Find the line with "module by default" and the line with "for 'control' module." in the entries below; output exactly those two lines, every line between them, and no others.

▬▬▬▬▬▬▬▬▬▬

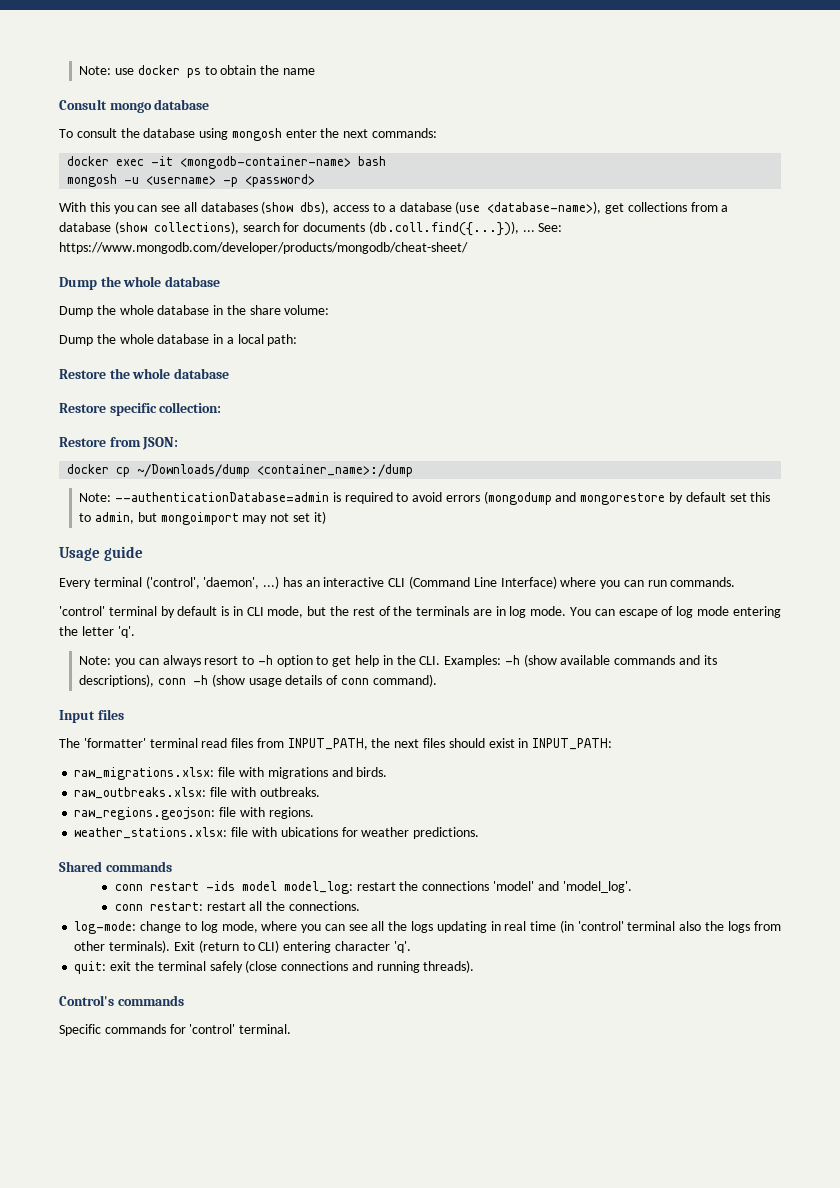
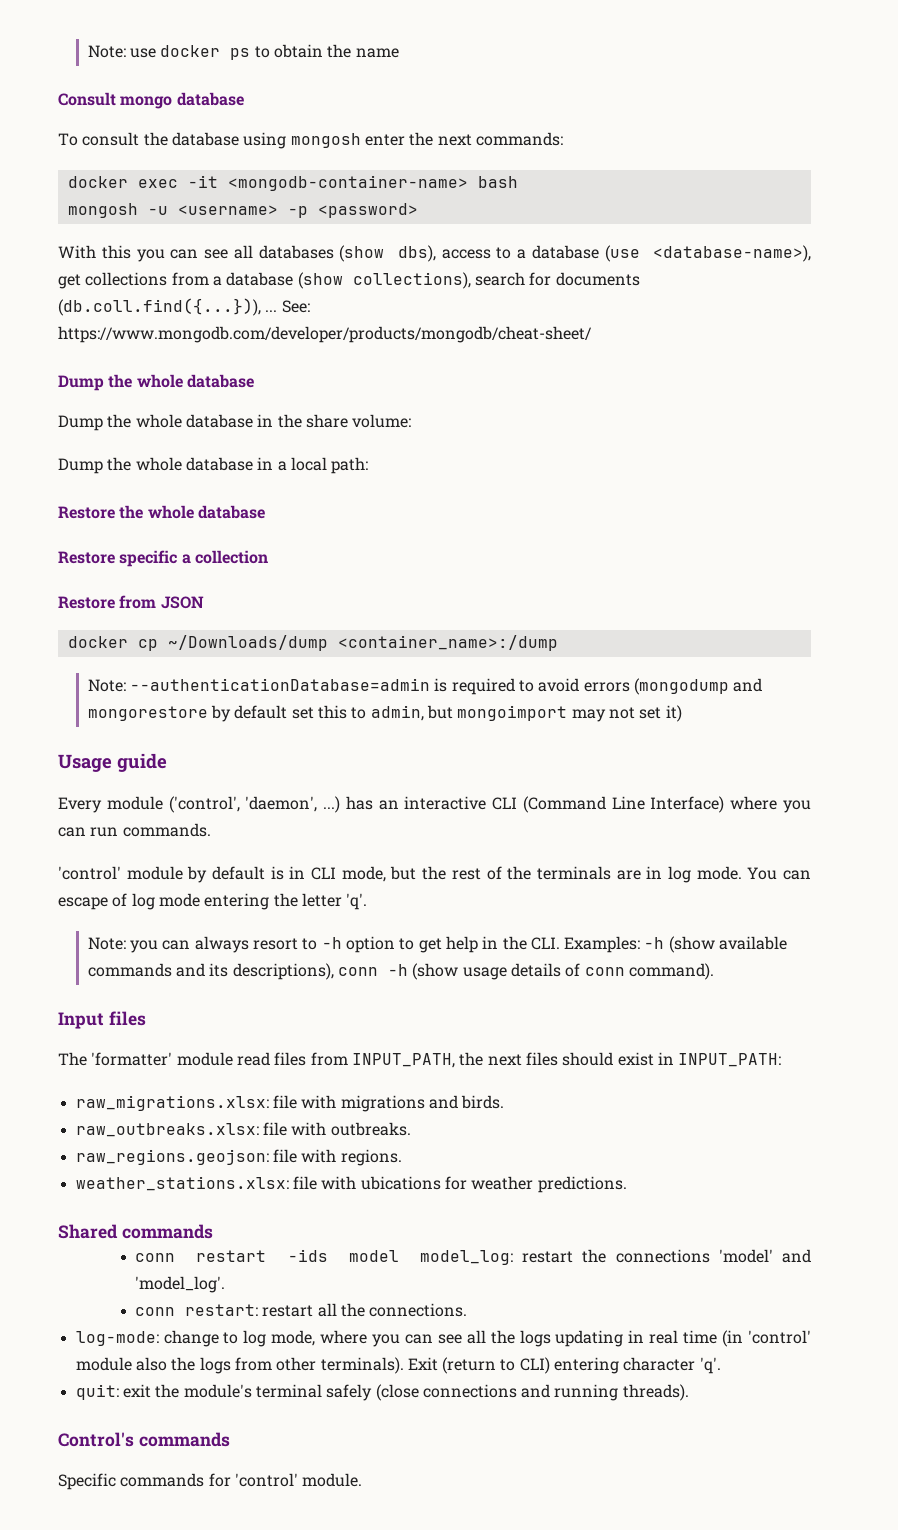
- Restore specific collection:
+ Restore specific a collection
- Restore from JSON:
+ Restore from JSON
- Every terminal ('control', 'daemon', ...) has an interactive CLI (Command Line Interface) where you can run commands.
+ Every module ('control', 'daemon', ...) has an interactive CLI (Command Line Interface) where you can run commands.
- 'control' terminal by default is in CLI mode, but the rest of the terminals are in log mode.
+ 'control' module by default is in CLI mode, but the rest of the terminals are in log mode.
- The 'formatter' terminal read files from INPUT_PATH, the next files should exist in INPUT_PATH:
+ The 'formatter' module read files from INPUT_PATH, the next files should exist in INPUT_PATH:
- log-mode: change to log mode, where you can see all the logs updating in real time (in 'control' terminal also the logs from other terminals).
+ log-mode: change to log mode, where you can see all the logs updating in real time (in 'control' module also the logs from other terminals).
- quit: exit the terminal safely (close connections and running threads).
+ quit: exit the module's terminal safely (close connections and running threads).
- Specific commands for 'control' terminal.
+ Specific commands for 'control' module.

▬▬▬▬▬▬▬▬▬▬

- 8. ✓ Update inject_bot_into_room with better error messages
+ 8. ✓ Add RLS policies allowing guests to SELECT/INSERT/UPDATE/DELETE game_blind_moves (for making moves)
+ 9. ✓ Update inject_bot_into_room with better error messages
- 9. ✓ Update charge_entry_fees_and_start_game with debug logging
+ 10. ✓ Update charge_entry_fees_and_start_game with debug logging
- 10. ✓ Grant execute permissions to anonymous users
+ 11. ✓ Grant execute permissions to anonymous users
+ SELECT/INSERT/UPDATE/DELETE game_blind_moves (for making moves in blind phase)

▬▬▬▬▬▬▬▬▬▬

**Task solution:**
+ 'control' module by default is in CLI mode, but the rest of the terminals are in log mode.
- The 'formatter' terminal read files from INPUT_PATH, the next files should exist in INPUT_PATH:
+ The 'formatter' module read files from INPUT_PATH, the next files should exist in INPUT_PATH:
- log-mode: change to log mode, where you can see all the logs updating in real time (in 'control' terminal also the logs from other terminals).
+ log-mode: change to log mode, where you can see all the logs updating in real time (in 'control' module also the logs from other terminals).
- quit: exit the terminal safely (close connections and running threads).
+ quit: exit the module's terminal safely (close connections and running threads).
- Specific commands for 'control' terminal.
+ Specific commands for 'control' module.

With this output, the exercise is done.